Are you jealous of your friends who seem to swan off to another exotic destination for work every week? Frequent flyers are jetting off 3-4 times a month. What’s not to like?
The reality of this seemingly glamorous lifestyle is quite the opposite. Frequent travellers are at risk of serious health problems. Scott Cohen, deputy director of research of the School of Hospitality and Tourism Management at the University of Surrey, has spoken of the ‘…physiological, psychological, emotional and social consequences’ that affect these frequent travellers.
According to research, the more you travel, the faster you age. Researchers have found that certain genes can actually affect how quickly we age. Cohen has stated that “Chronic jet lag…has been linked in studies to disrupting gene expression that influences aging…”.
Increased exposure to radiation
Workers who fly regularly and fly long distances are exposed to greater levels of radiation. “Radiation exposure is hundreds of times higher at high altitude than at ground,” Cohen claims.
These travellers are bound to be exposed to much higher radiation levels than those who do not frequently fly. Flying 85,000 miles per year will mean that you are absorbing radiation levels above the regulatory limit of most countries.
Weaker immune system and tiredness
Cohen reports that “jet lag and tiredness can even switch off genes that are linked to the immune system”. This leaves frequent travellers at a greater risk of picking up other illnesses. “The disruption of the circadian rhythm from jet lag affects mood, judgment, and concentration for up to six days”, Cohen adds.
Frequent travellers would have little time to prepare healthy, nutritious meals, and everybody knows that airline foods aren’t particularly healthy as they are packed with sugar and salt. Frequent flyers also have fewer opportunities to exercise.
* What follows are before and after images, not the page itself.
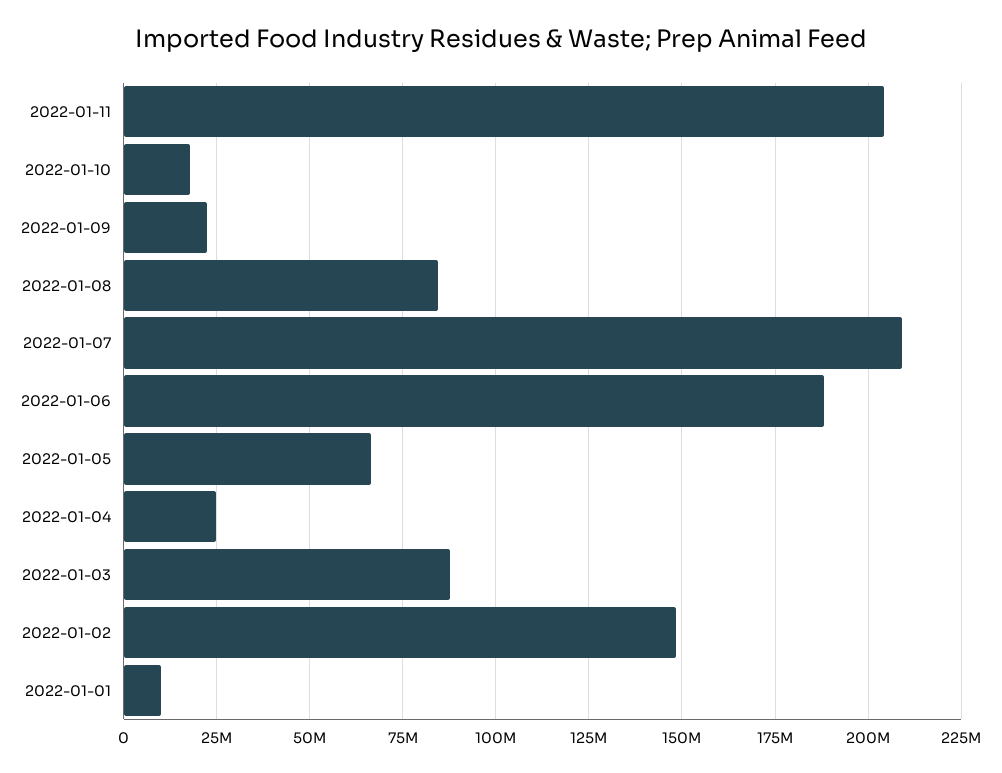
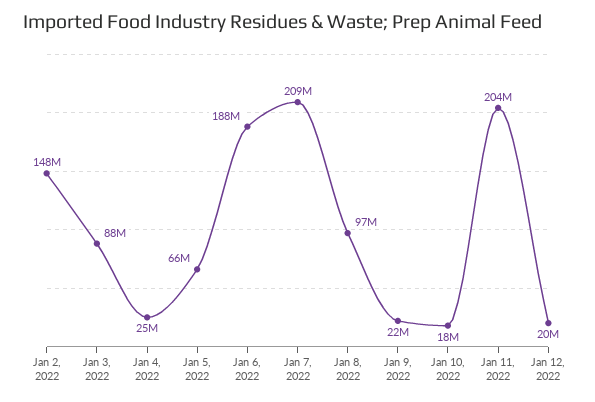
2022-01-08: 85000000 -> 97000000
2022-01-01: 10000000 -> none
Jan 12, 2022: none -> 20000000

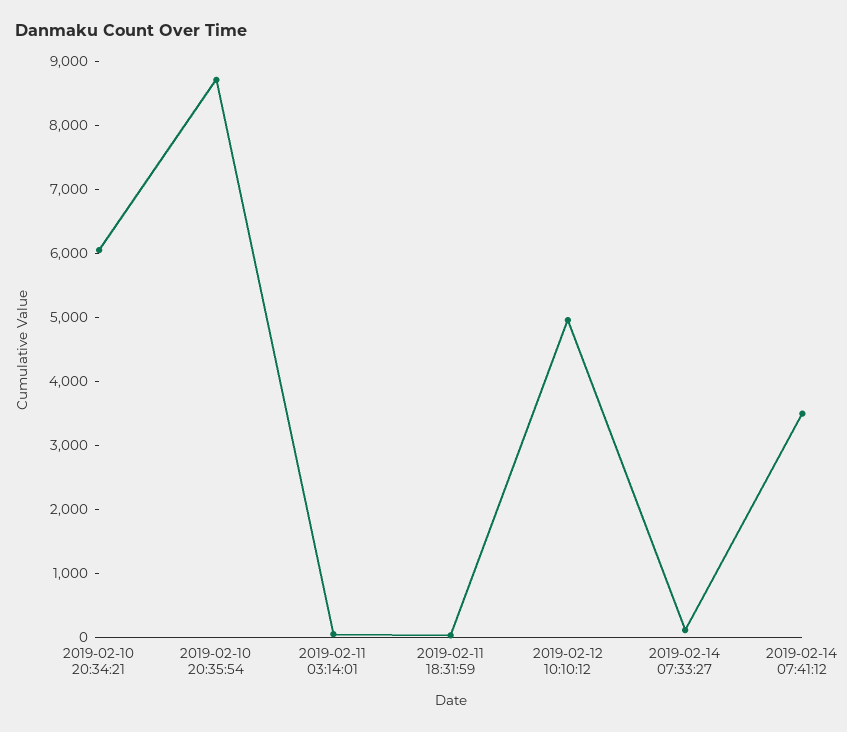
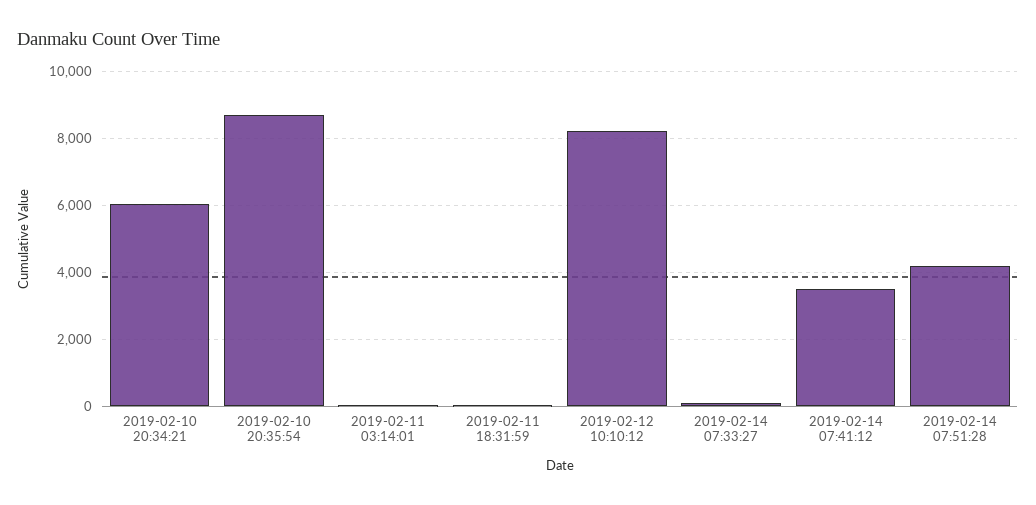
2019-02-12 10:10:12: 5000 -> 8200
2019-02-14 07:51:28: none -> 4200

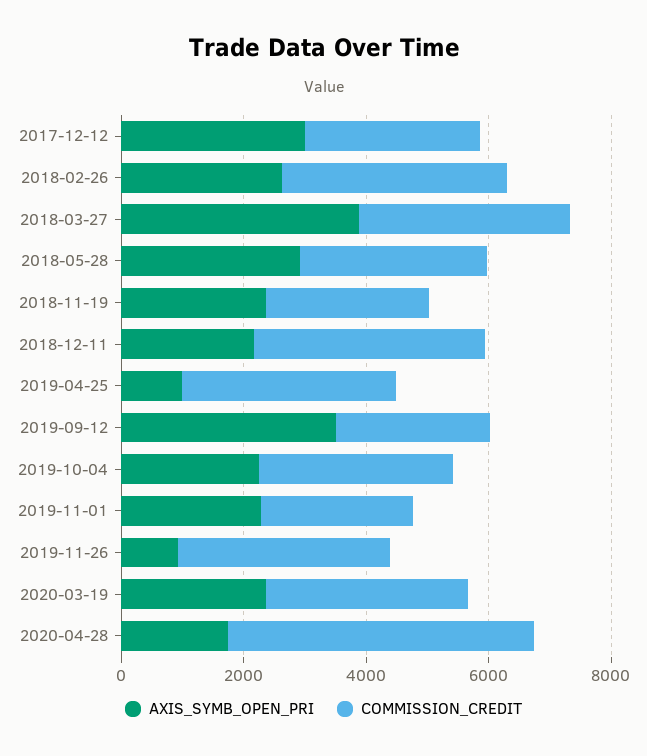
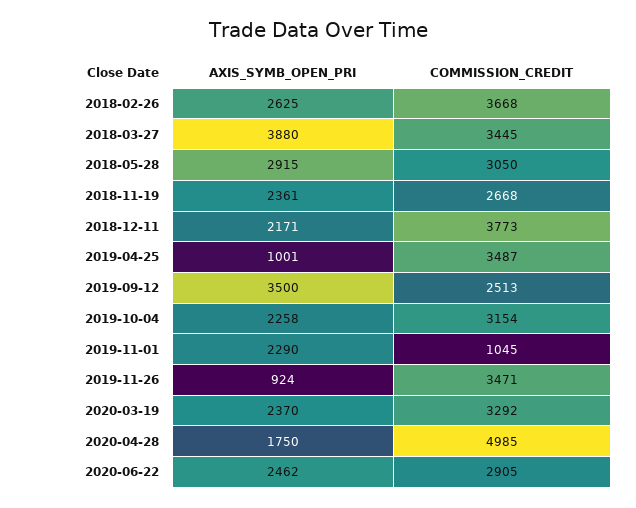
AXIS_SYMB_OPEN_PRI, 2017-12-12: 3000 -> none
COMMISSION_CREDIT, 2017-12-12: 3000 -> none
COMMISSION_CREDIT, 2019-11-01: 2500 -> 1045
AXIS_SYMB_OPEN_PRI, 2020-06-22: none -> 2462
COMMISSION_CREDIT, 2020-06-22: none -> 2905

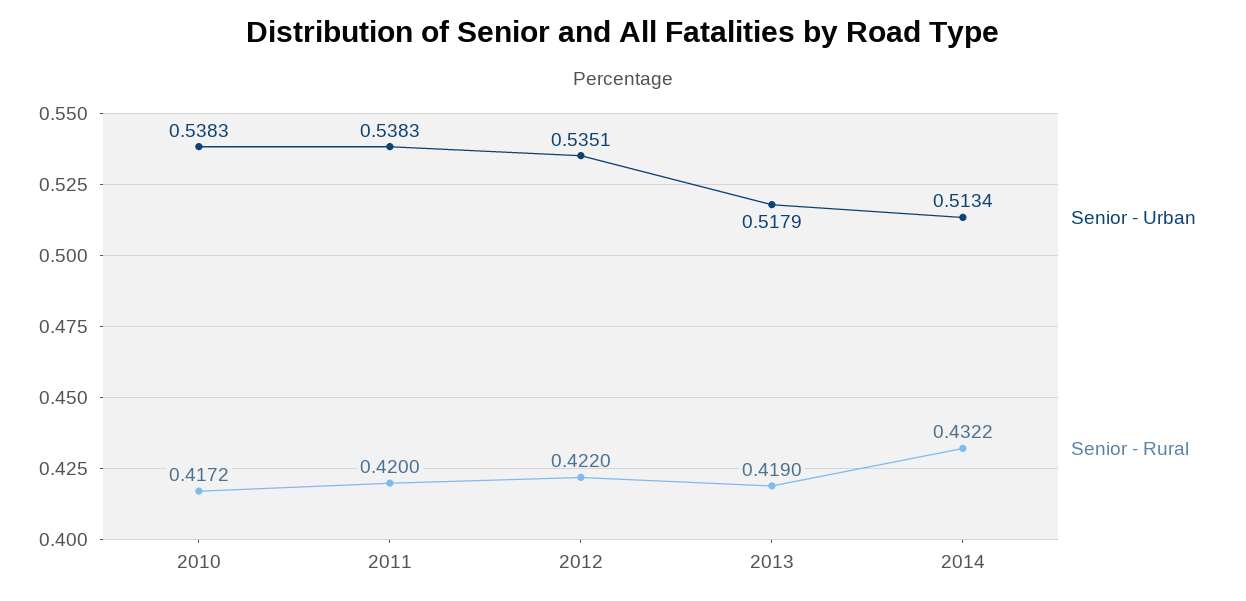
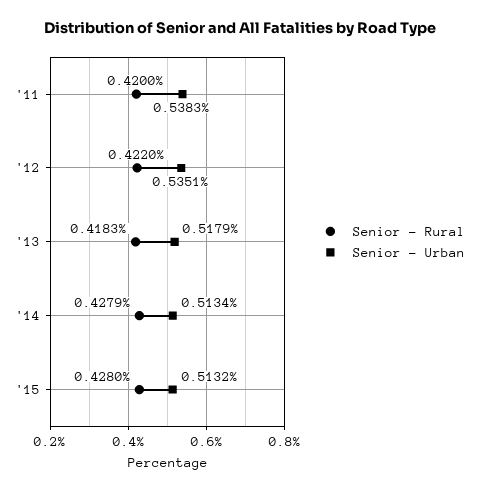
Senior - Urban, 2010: 0.5383 -> none
Senior - Rural, 2010: 0.4172 -> none
Senior - Rural, 2013: 0.419 -> 0.4183
Senior - Rural, 2014: 0.4322 -> 0.4279
Senior - Rural, '15: none -> 0.428
Senior - Urban, '15: none -> 0.5132

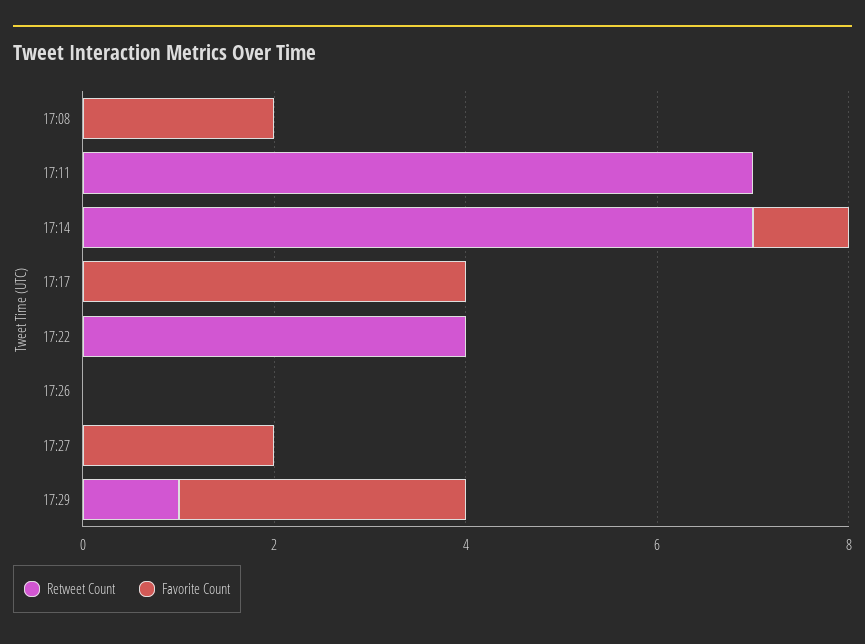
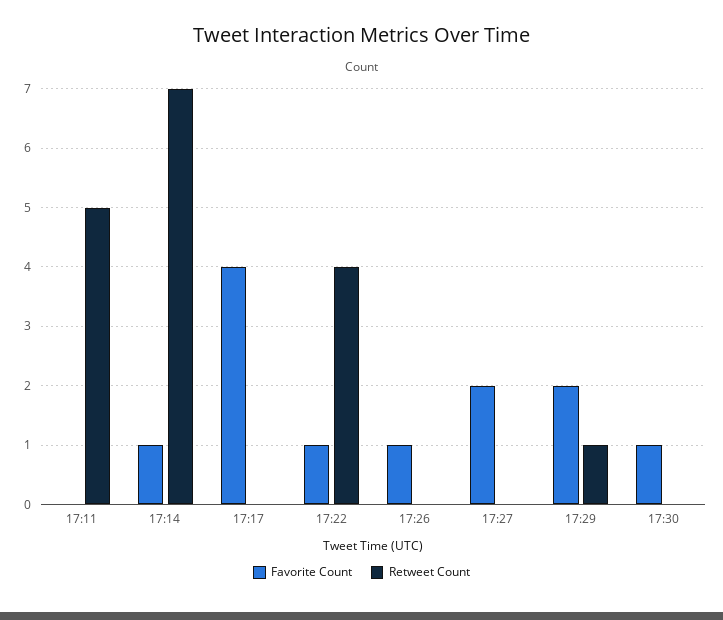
Retweet Count, 17:08: 0 -> none
Favorite Count, 17:08: 2 -> none
Retweet Count, 17:11: 7 -> 5
Favorite Count, 17:22: 0 -> 1
Favorite Count, 17:26: 0 -> 1
Favorite Count, 17:29: 3 -> 2
Favorite Count, 17:30: none -> 1
Retweet Count, 17:30: none -> 0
This combination of poor diet and lack of exercise increases the risk of becoming overweight as well as other weight-related illnesses. 70% of business travellers declared symptoms of an unhealthy lifestyle such as poor diet, lack of exercise and stress according to a Harvard Business Review in 2015.
Frequently travelling for work can obviously be a stressful experience. Workers have to prepare for the trip beforehand and cope with delays en route (weather disruption, long security queues, technical failures).
Frequent business travellers also suffer from feelings of loneliness and isolation. Spending nights away from loved ones creates guilt for leaving children or spouses at home. All these things increase stress for the worker and can negatively impact your body, mind and behaviour.
Excessive travelling clearly has detrimental impacts on our health. However, if you only travel on business once or twice every few months, you are far less likely to suffer from the above risks.